- Conference: Independent
- Record: 8–3
- Head coach: James G. Driver (2nd season);

= 1920–21 William & Mary Indians men's basketball team =

American college basketball season

The 1920–21 William & Mary Indians men's basketball team represented the College of William & Mary in intercollegiate basketball during the 1920–21 season. Under the second year of head coach James G. Driver (who concurrently served as the head baseball coach), the team finished the season with an 8–3 record.

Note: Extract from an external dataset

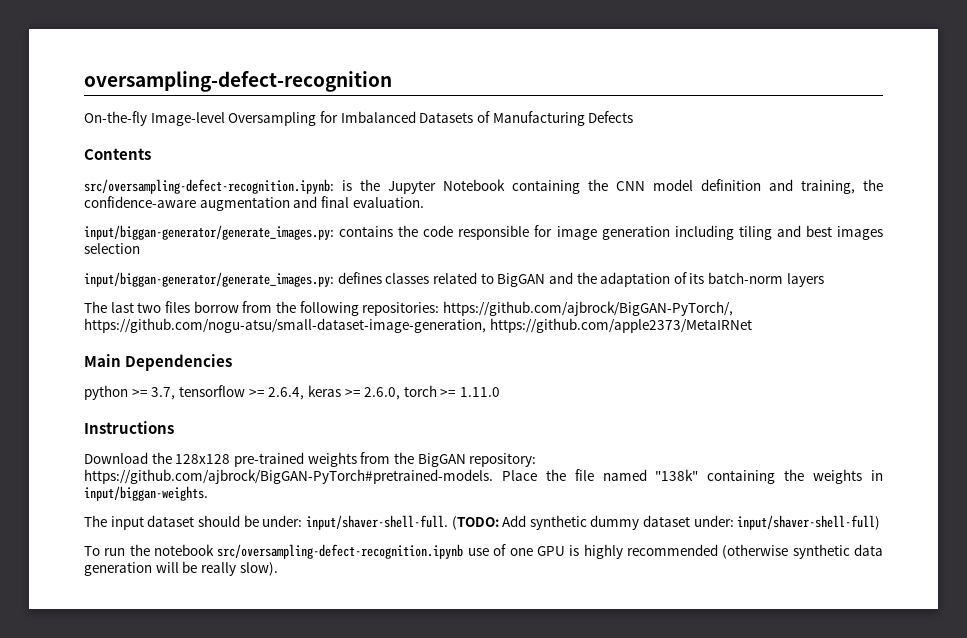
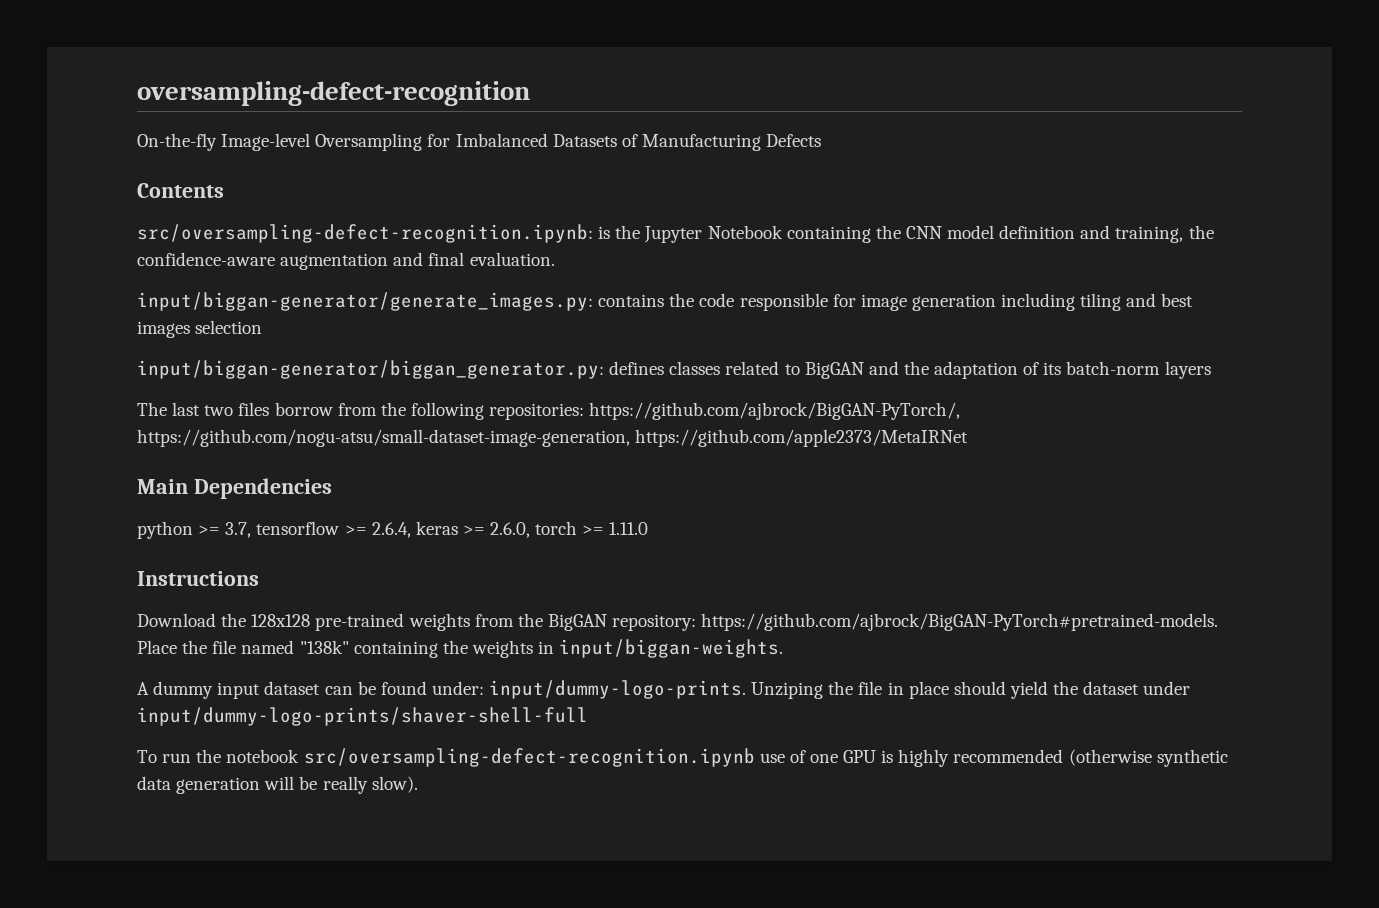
[84,272,334,287] input/biggan-generator/generate_images.py: -> [137,360,604,379] input/biggan-generator/biggan_generator.py:
[84,515,881,530] The input dataset should be under: input/shaver-shell-full. (TODO: Add synthetic dummy dataset under: input/shaver-shell-full) -> [137,680,1191,699] [137,707,588,726] A dummy input dataset can be found under: input/dummy-logo-prints. Unziping the file in place should yield the dataset under input/dummy-logo-prints/shaver-shell-full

This was the 15th season of the collegiate basketball program at William & Mary, whose nickname is now the Tribe.

==Schedule==

| Date time, TV | Rank^{#} | Opponent^{#} | Result | Record | Site city, state |
Regular season
| * |  | at Hampton Legion | W 41–22 | 1–0 | Hampton, VA |
| * |  | at George Washington | L 32–40 | 1–1 | Washington, DC |
| * |  | at Virginia | L 15–46 | 1–2 | Charlottesville, VA |
| * |  | Parkview A.C. Ports | L 23–34 | 1–3 | Williamsburg, VA |
| * |  | at Newport News YMCA | W 25–18 | 2–3 | Newport News, VA |
| * |  | Randolph–Macon | W 53–26 | 3–3 | Williamsburg, VA |
| * |  | Camp Eustis | W 41–17 | 4–3 | Williamsburg, VA |
| 2/12/1920* |  | Richmond | W 45–20 | 5–3 | Williamsburg, VA |
| * |  | at Medical College of Virginia | W 45–20 | 6–3 | Richmond, VA |
| * |  | at Randolph–Macon | W 28–14 | 7–3 | Ashland, VA |
| 2/22/1920* |  | at Richmond | W 38–23 | 8–3 | Richmond, VA |
*Non-conference game. ^{#}Rankings from AP Poll. (#) Tournament seedings in parentheses.